Greek citizens continue to pay among the highest social security contributions in Organization for Economic Cooperation and Development (OECD) countries, while consumption and property taxes remain high too, according to a Tax Foundation study. On the contrary, revenues from the income taxation of individuals and corporations are significantly lower than in other OECD member-states and most European countries.
Revenues from individual taxpayers amount to 15.8% of total state takings in Greece, while the OECD average stands at 24%, Portugal’s rate is 19.9%, Italy’s is 26.9% and Spain’s 23.8%. Of course the low tax revenue rate may well be the result of tax evasion, mainly among freelance professionals, and of the low rate of collection, as the timely payments of income tax range between 70% and 72%.
Despite the reduction of contributions by 3.9 percentage points in the last few years, Greece continues to collect about a third (33.2%) of revenues from social security payments, while the OECD average stands at 26.4%.
Compared to other countries, Greece also has considerably higher property taxation and therefore increased takings, accounting for 7.9% of total state revenues: The OECD mean rate stands at just 5.6%. However, it is in consumption taxation that Greece is the undisputed leader, and the recommendation by the Tax Foundation for a swing toward indirect taxation as less distorting for economic activity makes no sense for Greece.
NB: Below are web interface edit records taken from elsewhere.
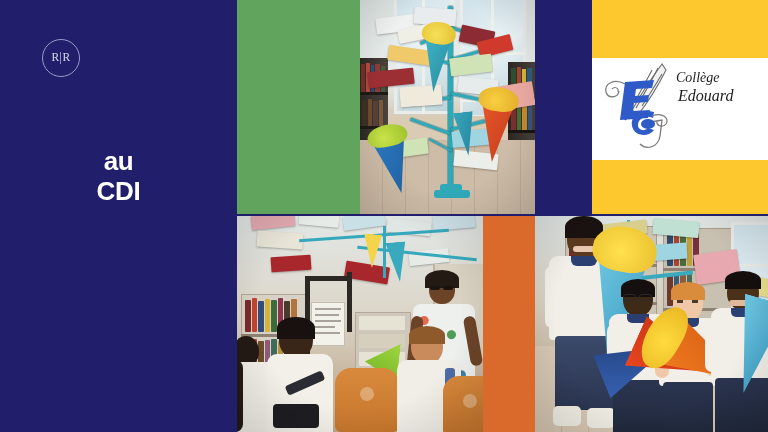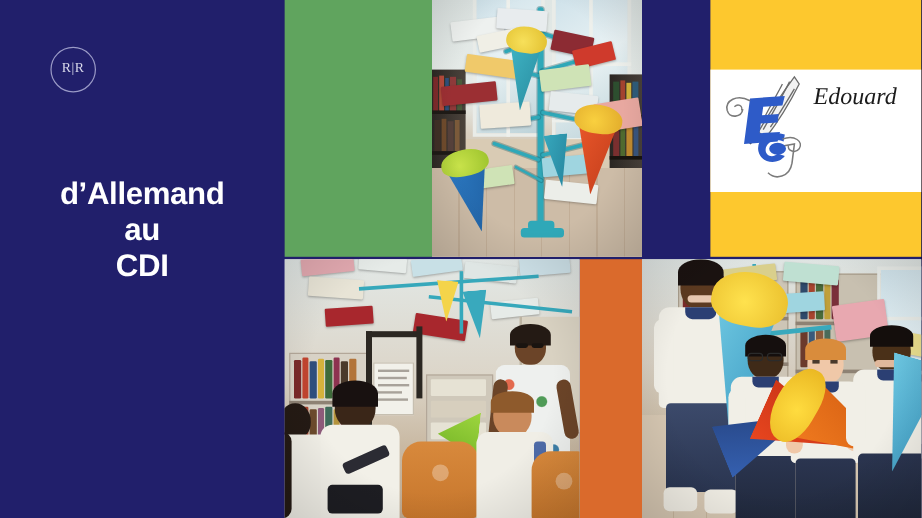--- a/index.html
+++ b/index.html
@@ -524,6 +524,7 @@
       </svg>
 
       <div class="logo-text">
+        <span class="l1">Collège</span>
         <span class="l2">Edouard</span>
       </div>
     </div>

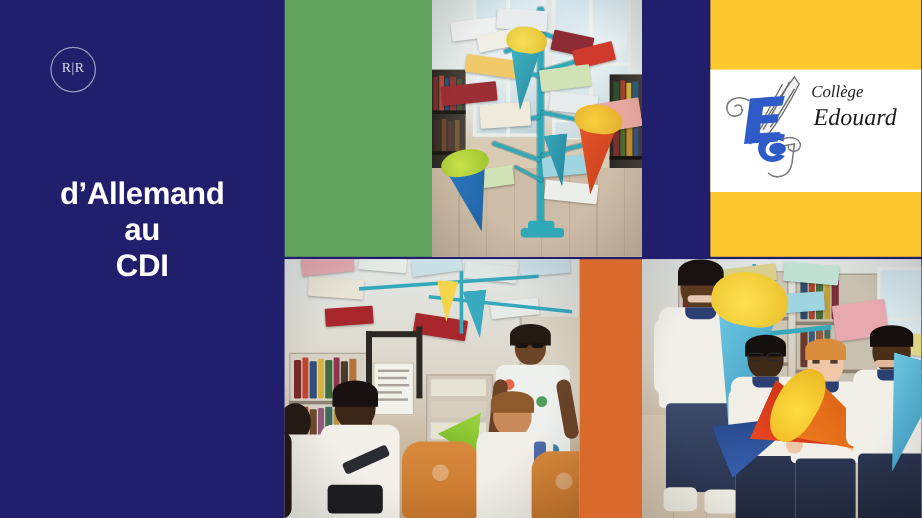--- a/index.html
+++ b/index.html
@@ -159,7 +159,7 @@
     color:#1b1b1b;line-height:1.18;
   }
   .logo-text .l1{display:block;font-size:14px;}
-  .logo-text .l2{display:block;font-size:20px;margin-left:2px;}
+  .logo-text .l2{display:block;font-size:16px;margin-left:2px;}
   .logo-text .l3{display:block;font-size:15px;letter-spacing:.4px;margin-left:2px;}
 </style>
 </head>

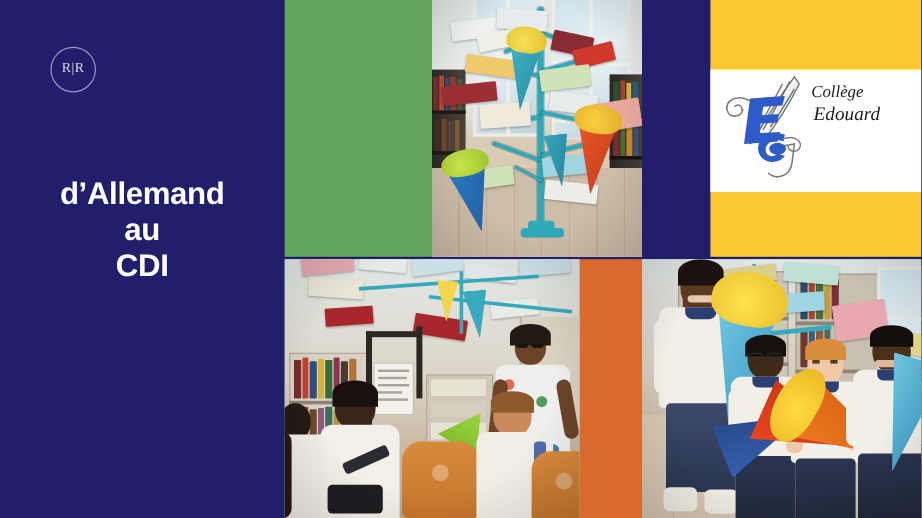--- a/index.html
+++ b/index.html
@@ -535,7 +535,6 @@
       <span class="bm-txt">R|R</span>
     </div>
     <div class="title-block">
-      <span class="t-line">d’Allemand</span>
       <span class="t-line">au</span>
       <span class="t-line">CDI</span>
     </div>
Value-added tax, special consumption taxes and other levies fetch 38.5% of all state revenues, which is 6.5 percentage points above the OECD average.
The study also notes that the OECD favors a shift in the mix of tax revenues, from income tax takings to consumption and property, the very sources of most state revenues in Greece and those that put this country at the top of the list of takings.
The comparative analysis of the Tax Foundation shows that income taxation can generate more damage to economic activity than taxing property and consumption.